Jake Middleton is on the move, and Ryan Huska now gets a hard-minute defender while John Hynes loses one of Minnesota's regular blue-line pieces.

The reported return gives this trade real weight. The Wild are getting Blake Coleman and Olli Määttä back from Calgary, which turns this into more than a simple depth swap.

For the Flames, the first read is easy. Calgary finished 34-39-9 and gave up 259 goals, so adding Middleton speaks directly to a back end that needed more bite and more stability.

Middleton fits Huska's bench. He defends the crease, keeps shifts tight, and can take the kind of workload that frees up other pairs on a long road trip or a back-to-back.

That matters on a Flames team that scored 212 goals and finished at -47. Calgary did not need another soft touch. It needed a defender who can settle the zone and make life cleaner for the group in front of him.

Craig Conroy also gives Huska another trusted option for matchup work. Middleton is the kind of player coaches lean on when a game gets heavy below the dots.

Why Coleman changes the Wild's side of this deal

Minnesota was not trading from a bad team. The Wild went 46-24-12 and finished with 104 points, so Bill Guerin is clearly reshaping the roster instead of protecting it.

Coleman gives Hynes a proven winger who can slide into different spots in the top nine. He brings pace, forecheck pressure, and the kind of straight-line game that usually travels well in the Central.

That part matters because this is not only about losing Middleton.

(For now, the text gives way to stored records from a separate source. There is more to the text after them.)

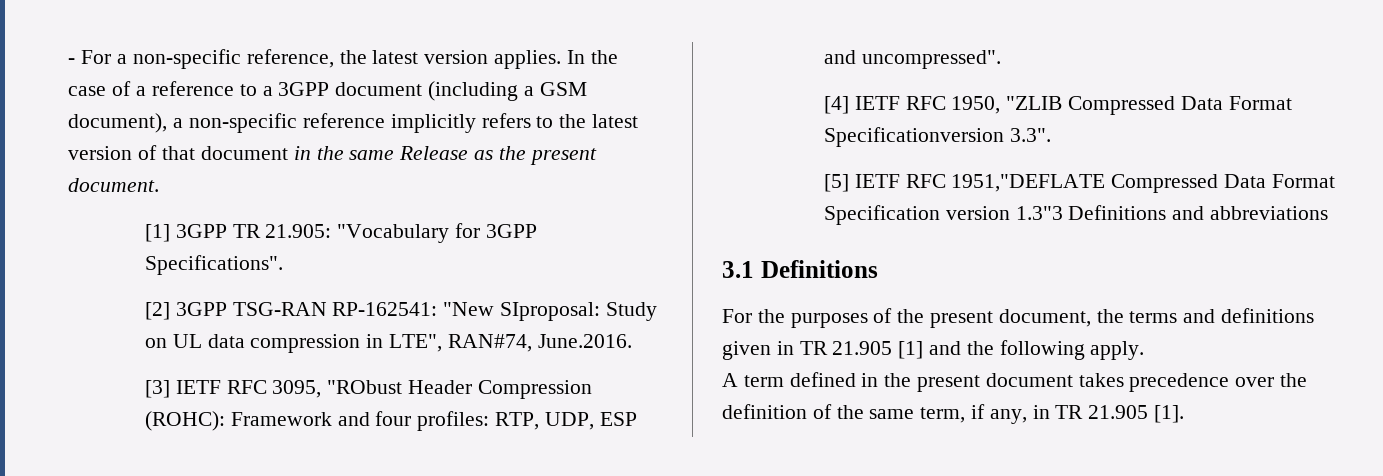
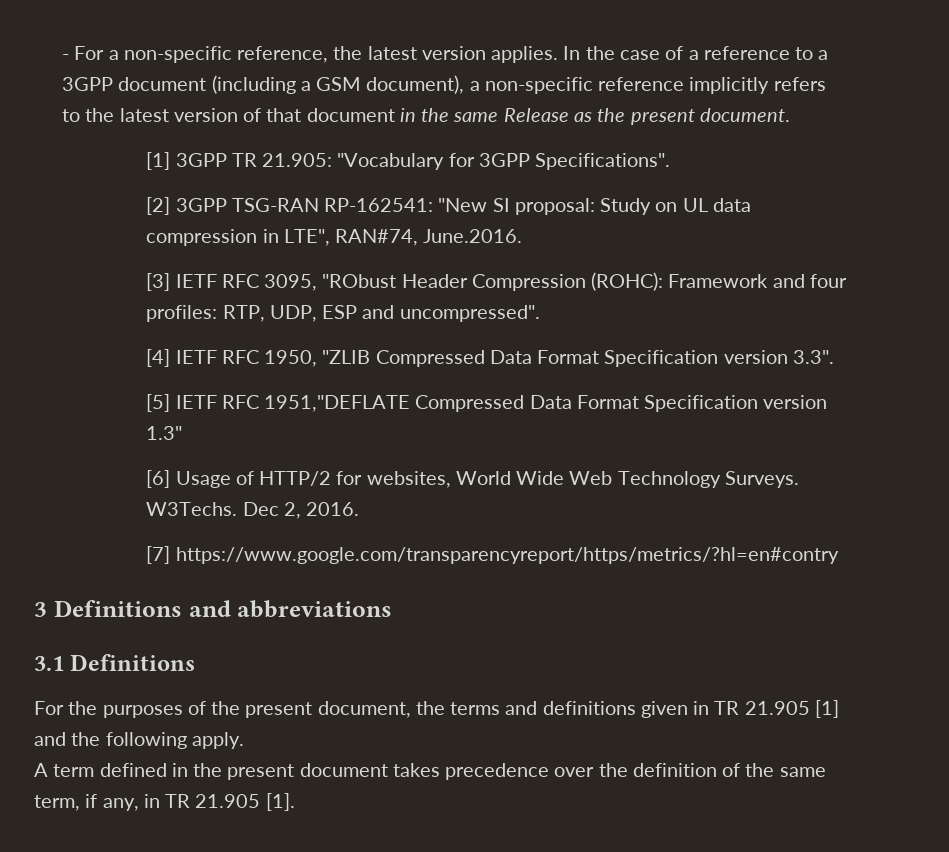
- [2] 3GPP TSG-RAN RP-162541: "New SIproposal: Study on UL data compression in LTE", RAN#74, June.2016.
+ [2] 3GPP TSG-RAN RP-162541: "New SI proposal: Study on UL data compression in LTE", RAN#74, June.2016.
- [4] IETF RFC 1950, "ZLIB Compressed Data Format Specificationversion 3.3".
+ [4] IETF RFC 1950, "ZLIB Compressed Data Format Specification version 3.3".
- [5] IETF RFC 1951,"DEFLATE Compressed Data Format Specification version 1.3"3 Definitions and abbreviations
+ [5] IETF RFC 1951,"DEFLATE Compressed Data Format Specification version 1.3"
+ [6] Usage of HTTP/2 for websites, World Wide Web Technology Surveys. W3Techs. Dec 2, 2016.
+ [7] https://www.google.com/transparencyreport/https/metrics/?hl=en#contry
+ 3 Definitions and abbreviations

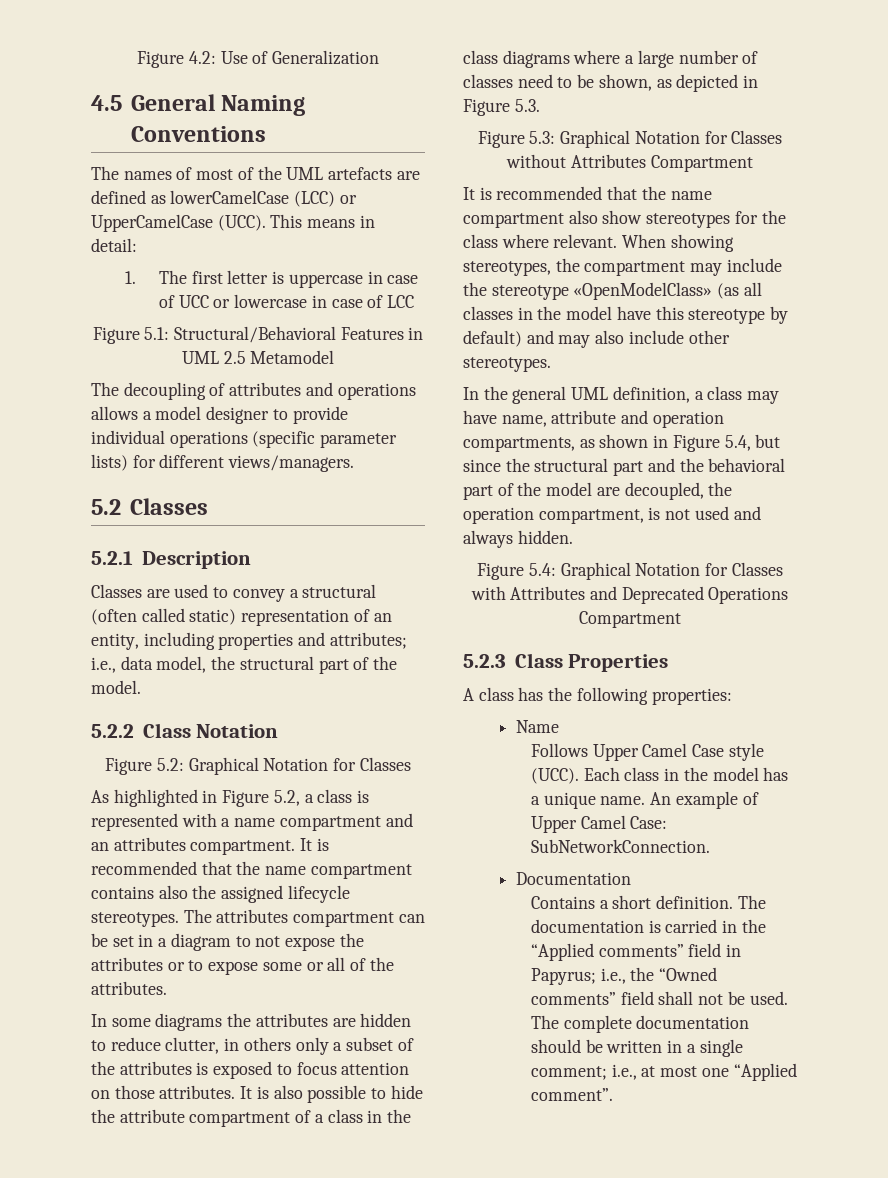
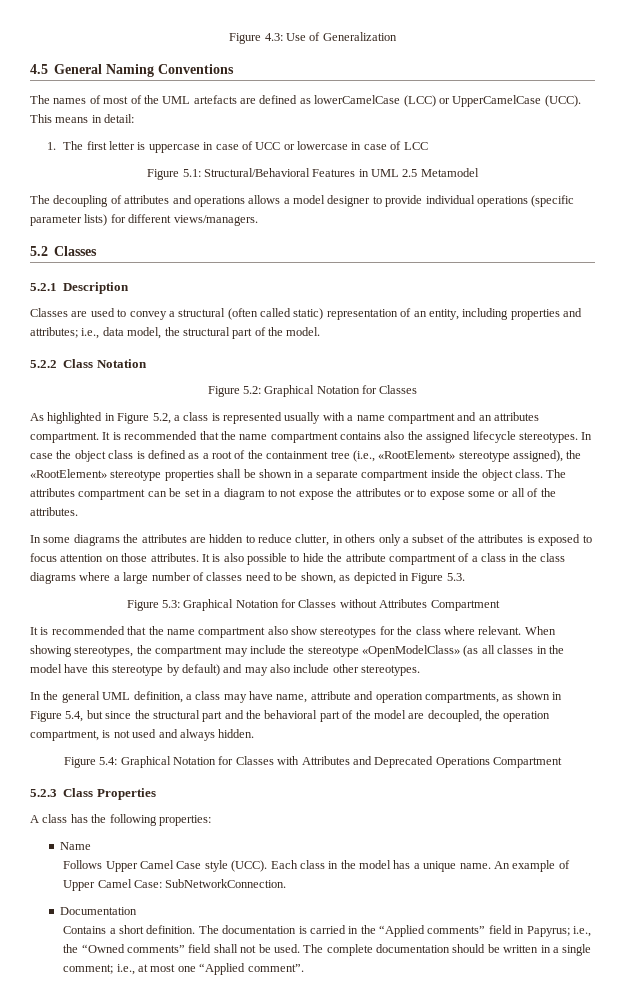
- Figure 4.2: Use of Generalization
+ Figure 4.3: Use of Generalization
- As highlighted in Figure 5.2, a class is represented with a name compartment and an attributes compartment.
+ As highlighted in Figure 5.2, a class is represented usually with a name compartment and an attributes compartment.
+ In case the object class is defined as a root of the containment tree (i.e., «RootElement» stereotype assigned), the «RootElement» stereotype properties shall be shown in a separate compartment inside the object class.

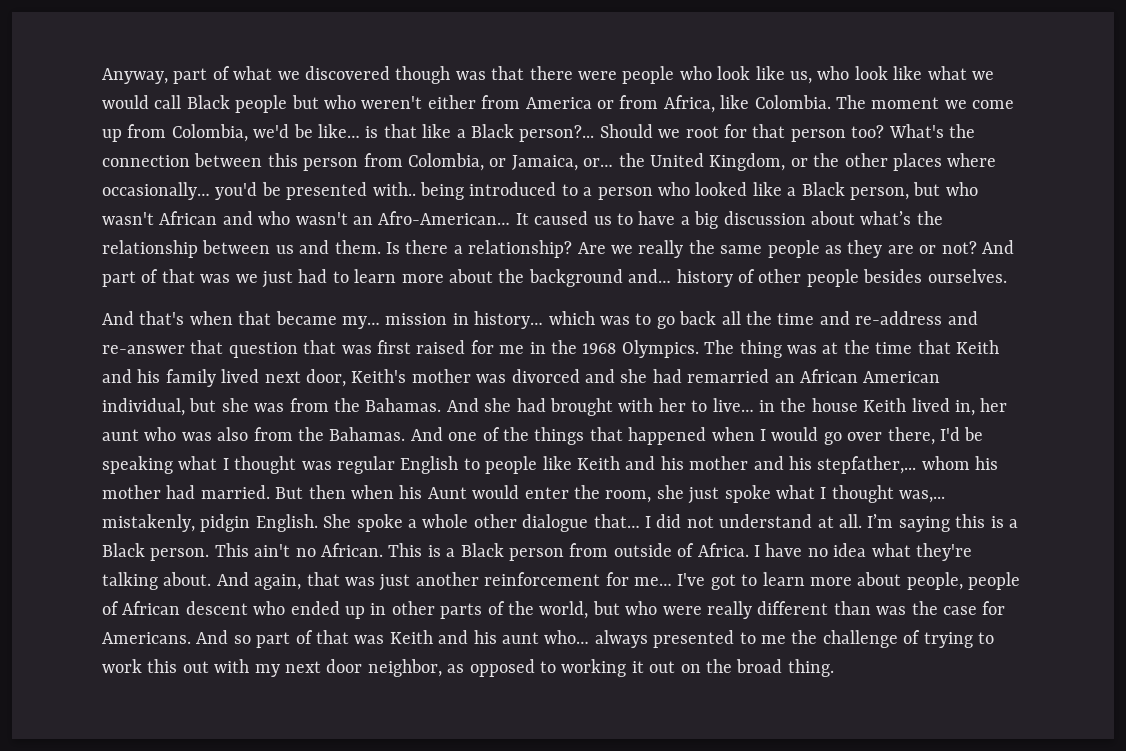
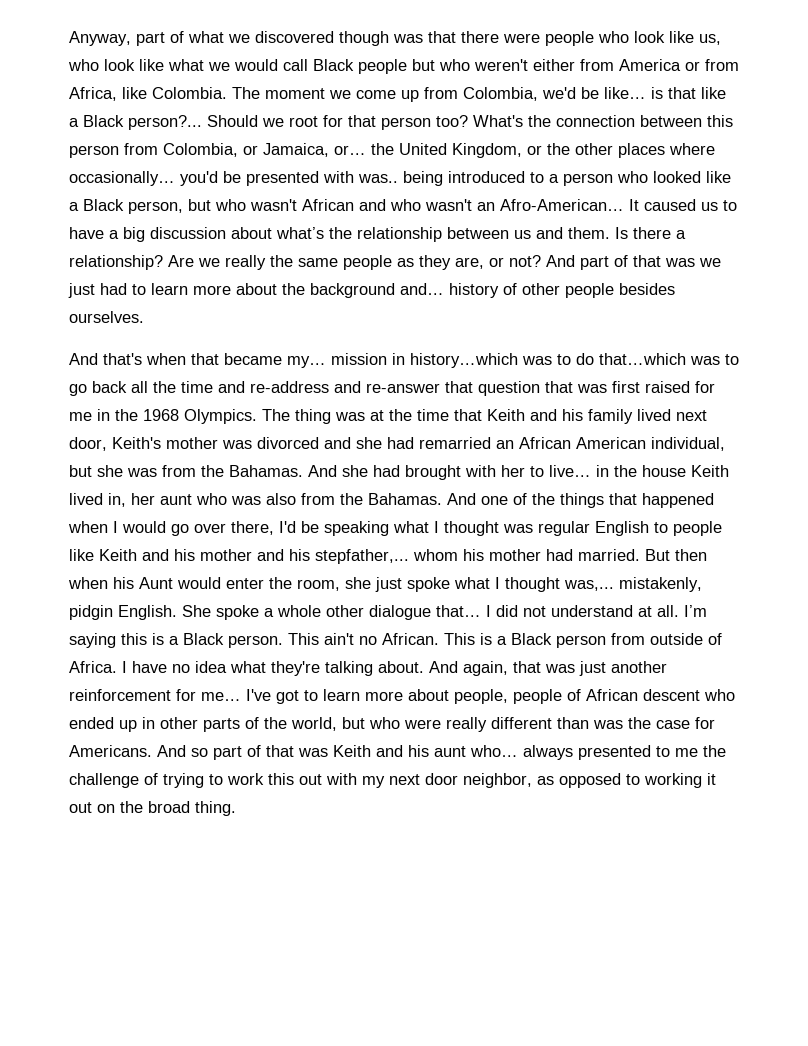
- What's the connection between this person from Colombia, or Jamaica, or… the United Kingdom, or the other places where occasionally… you'd be presented with.. being introduced to a person who looked like a Black person, but who wasn't African and who wasn't an Afro-American…
+ What's the connection between this person from Colombia, or Jamaica, or… the United Kingdom, or the other places where occasionally… you'd be presented with was.. being introduced to a person who looked like a Black person, but who wasn't African and who wasn't an Afro-American…
- Are we really the same people as they are or not?
+ Are we really the same people as they are, or not?
- And that's when that became my… mission in history… which was to go back all the time and re-address and re-answer that question that was first raised for me in the 1968 Olympics.
+ And that's when that became my… mission in history…which was to do that…which was to go back all the time and re-address and re-answer that question that was first raised for me in the 1968 Olympics.

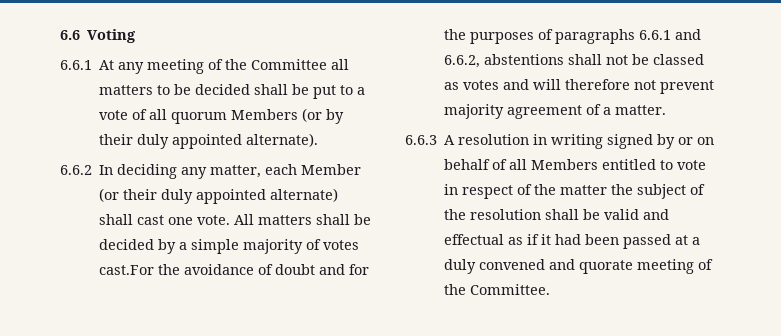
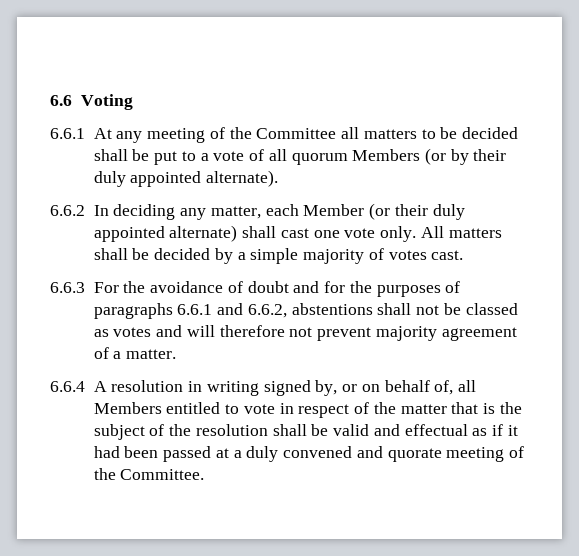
- 6.6.2 In deciding any matter, each Member (or their duly appointed alternate) shall cast one vote.
+ 6.6.2 In deciding any matter, each Member (or their duly appointed alternate) shall cast one vote only.
- All matters shall be decided by a simple majority of votes cast.For the avoidance of doubt and for the purposes of paragraphs 6.6.1 and 6.6.2, abstentions shall not be classed as votes and will therefore not prevent majority agreement of a matter.
+ All matters shall be decided by a simple majority of votes cast.
+ 6.6.3 For the avoidance of doubt and for the purposes of paragraphs 6.6.1 and 6.6.2, abstentions shall not be classed as votes and will therefore not prevent majority agreement of a matter.
- 6.6.3 A resolution in writing signed by or on behalf of all Members entitled to vote in respect of the matter the subject of the resolution shall be valid and effectual as if it had been passed at a duly convened and quorate meeting of the Committee.
+ 6.6.4 A resolution in writing signed by, or on behalf of, all Members entitled to vote in respect of the matter that is the subject of the resolution shall be valid and effectual as if it had been passed at a duly convened and quorate meeting of the Committee.

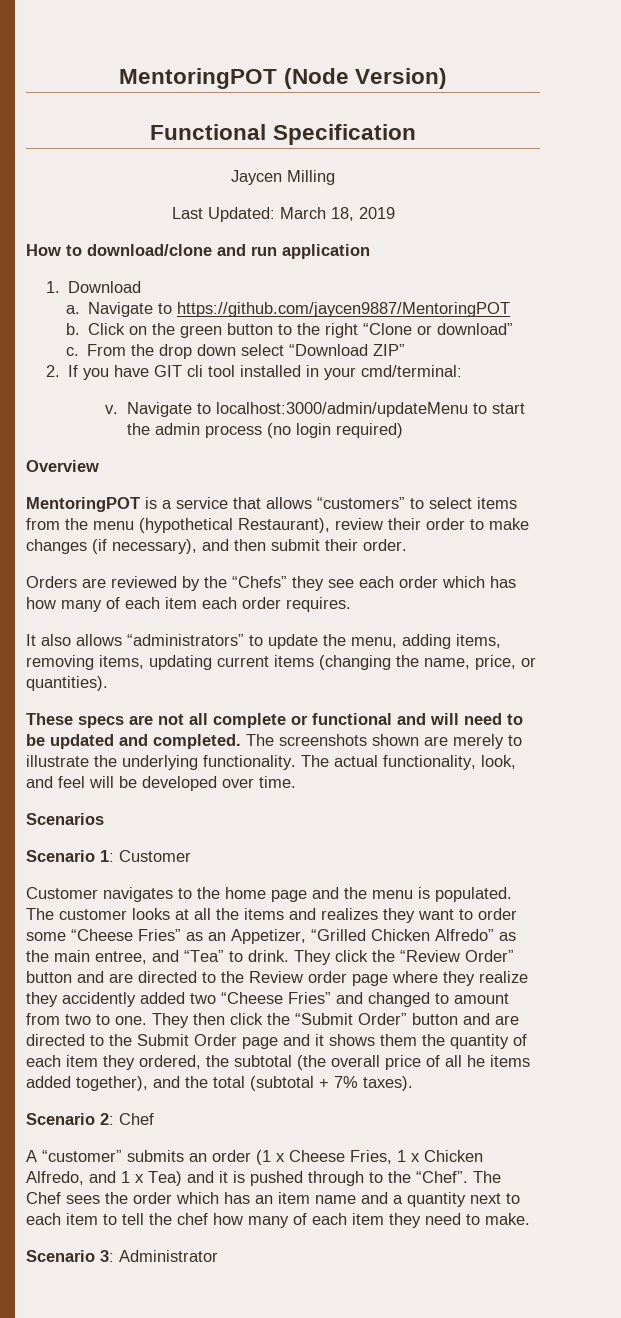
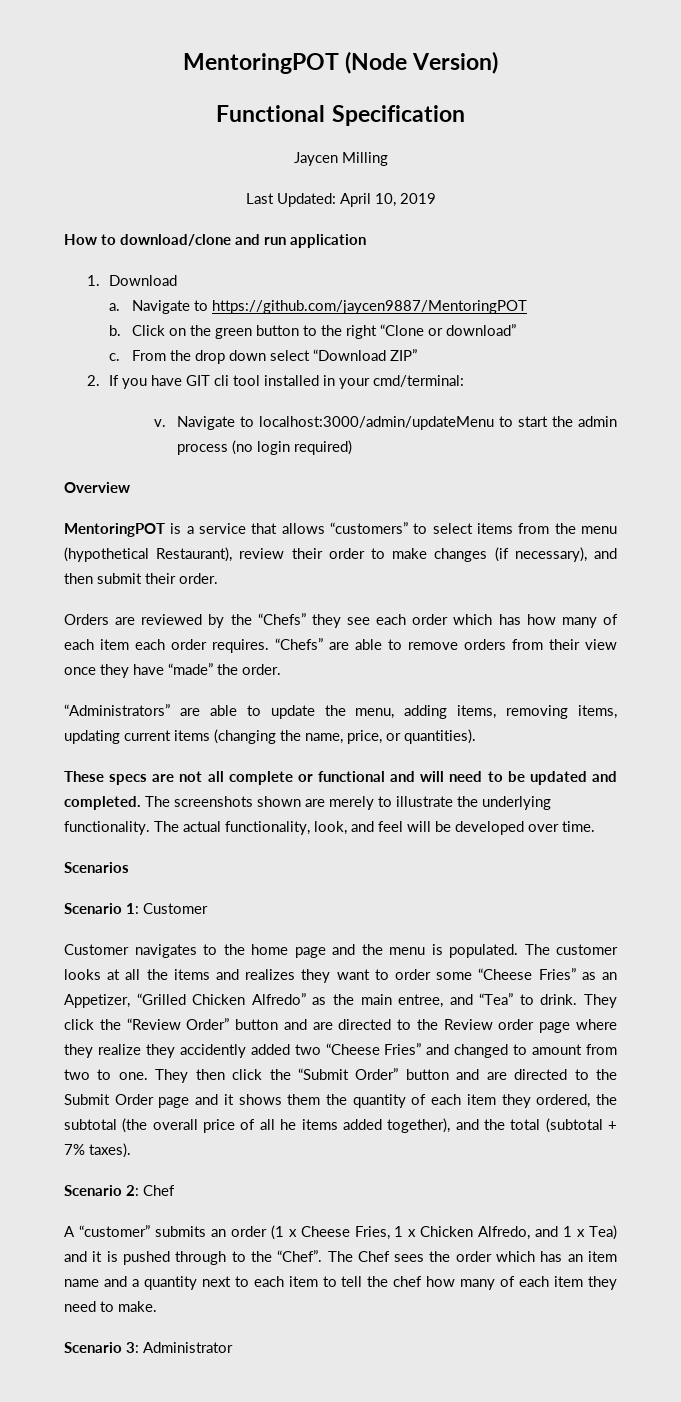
- Last Updated: March 18, 2019
+ Last Updated: April 10, 2019
- Orders are reviewed by the “Chefs” they see each order which has how many of each item each order requires.
- It also allows “administrators” to update the menu, adding items, removing items, updating current items (changing the name, price, or quantities).
+ Orders are reviewed by the “Chefs” they see each order which has how many of each item each order requires. “Chefs” are able to remove orders from their view once they have “made” the order.
+ “Administrators” are able to update the menu, adding items, removing items, updating current items (changing the name, price, or quantities).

It is also about adding a veteran forward who can help the Wild's bench stay hard to play against, especially away from the puck.

Määttä gives Minnesota another blue-line piece right away, which softens the hit of moving Middleton out. That makes this feel like a hockey trade, not a futures play.

The pressure shifts to Calgary now. Middleton has to help change the daily texture of this team, because the Flames were near the bottom of the Pacific and badly needed cleaner defensive minutes.

Minnesota's side carries less risk because Guerin added two NHL pieces to a club that already had structure. Hynes loses one defender, but he gets a winger and a replacement option on the blue line.

This is the kind of July move that can keep showing up in October. Calgary gets the defender it wanted. Minnesota gets more moving parts, and maybe more lineup flexibility.